2007-06-11 05:01:22

by Tejun Heo

[permalink] [raw]
Subject: [PATCHSET 2.6.22-rc4] sysfs: fix race conditions

Hello, all.

Currently, there are several race conditions around dentry/inode
reclamation.

a. sysfs_dirent->s_dentry dereferencing in sysfs_readdir()

b. sysfs_dirent->s_dentry dereferencing in sysfs_drop_dentry()

c. sysfs_dirent->s_dentry clearing in sysfs_d_iput()

All aboves are done without synchronization and can cause oops if the
timing is right (or wrong).

These race conditions are difficult to trigger but with the attached
patch (sysfs-races.patch) and the following commands running
parallelly, all three are reliably reproducible (you may have to
change timings or disable others to trigger specific one).

1. while true; do insmod drivers/ata/libata.ko; insmod drivers/ata/ata_piix.ko; sleep 1; rmmod ata_piix; rmmod libata; sleep 1; echo -n . ; done
2. while true; do find /sys -type f | xargs cat > /dev/null; echo -n .; sleep 1; done
3. while true; do find /sys/class/scsi_disk -type f | sort | xargs cat > /dev/null; echo -n .; sleep 1; done
4. while true; do umount /sys; sleep 1; mount /sys; sleep 1; echo -n .; done

#1 assumes there are several devices attached to ata_piix controller.
Change #1 to any module or command which creates and removes sysfs
nodes repeatedly and adjust #3 to cat those sysfs nodes.

All known race conditions are fixed in the current -mm. #a is
replaced by adding sd->s_ino and allocating unique ino with ida. #b
and #c are fixed during sysfs_drop_dentry() rewrite. However, those
changes were too big to apply to 2.6.22-rcX or any stable branches.

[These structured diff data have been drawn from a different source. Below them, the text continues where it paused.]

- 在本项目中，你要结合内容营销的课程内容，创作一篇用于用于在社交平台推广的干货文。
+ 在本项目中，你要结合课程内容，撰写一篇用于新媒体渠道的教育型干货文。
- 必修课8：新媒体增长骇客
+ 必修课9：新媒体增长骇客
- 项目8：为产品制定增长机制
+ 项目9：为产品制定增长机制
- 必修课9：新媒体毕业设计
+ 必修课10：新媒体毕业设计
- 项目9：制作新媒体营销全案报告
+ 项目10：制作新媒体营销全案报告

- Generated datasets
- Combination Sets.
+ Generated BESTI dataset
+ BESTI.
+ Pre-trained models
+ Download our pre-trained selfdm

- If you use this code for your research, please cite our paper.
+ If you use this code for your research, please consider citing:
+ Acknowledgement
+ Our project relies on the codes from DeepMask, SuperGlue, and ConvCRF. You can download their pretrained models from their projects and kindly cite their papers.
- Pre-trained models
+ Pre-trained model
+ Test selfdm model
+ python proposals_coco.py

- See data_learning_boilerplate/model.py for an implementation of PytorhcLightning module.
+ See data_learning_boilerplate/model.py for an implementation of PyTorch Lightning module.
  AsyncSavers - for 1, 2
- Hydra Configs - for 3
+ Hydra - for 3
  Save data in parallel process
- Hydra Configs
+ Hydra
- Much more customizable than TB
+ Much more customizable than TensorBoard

This patchset contains three minimal backports of fixes in -mm. With
all patches in the patchset and sysfs-races.patch applied, kernel
survived ~20 hours of stress test without any problem.

Thanks.

--
tejun


Attachments:
(No filename) (1.68 kB)
sysfs-races.patch (1.16 kB)
Download all attachments

2007-06-11 05:03:10

by Tejun Heo

[permalink] [raw]
Subject: [PATCH 1/3] sysfs: store sysfs inode nrs in s_ino to avoid readdir oopses

From: Eric Sandeen <[email protected]>

Backport of
ftp://ftp.kernel.org/pub/linux/kernel/people/akpm/patches/2.6/2.6.22-rc1/2.6.22-rc1-mm1/broken-out/gregkh-driver-sysfs-allocate-inode-number-using-ida.patch

For regular files in sysfs, sysfs_readdir wants to traverse
sysfs_dirent->s_dentry->d_inode->i_ino to get to the inode number.
But, the dentry can be reclaimed under memory pressure, and there is
no synchronization with readdir. This patch follows Tejun's scheme of
allocating and storing an inode number in the new s_ino member of a
sysfs_dirent, when dirents are created, and retrieving it from there
for readdir, so that the pointer chain doesn't have to be traversed.

Tejun's upstream patch uses a new-ish "ida" allocator which brings
along some extra complexity; this -stable patch has a brain-dead
incrementing counter which does not guarantee uniqueness, but because
sysfs doesn't hash inodes as iunique expects, uniqueness wasn't
guaranteed today anyway.

Signed-off-by: Eric Sandeen <[email protected]>
Signed-off-by: Tejun Heo <[email protected]>
---
fs/sysfs/dir.c | 16 +++++++++++-----
fs/sysfs/inode.c | 1 +
fs/sysfs/mount.c | 1 +
fs/sysfs/sysfs.h | 1 +
4 files changed, 14 insertions(+), 5 deletions(-)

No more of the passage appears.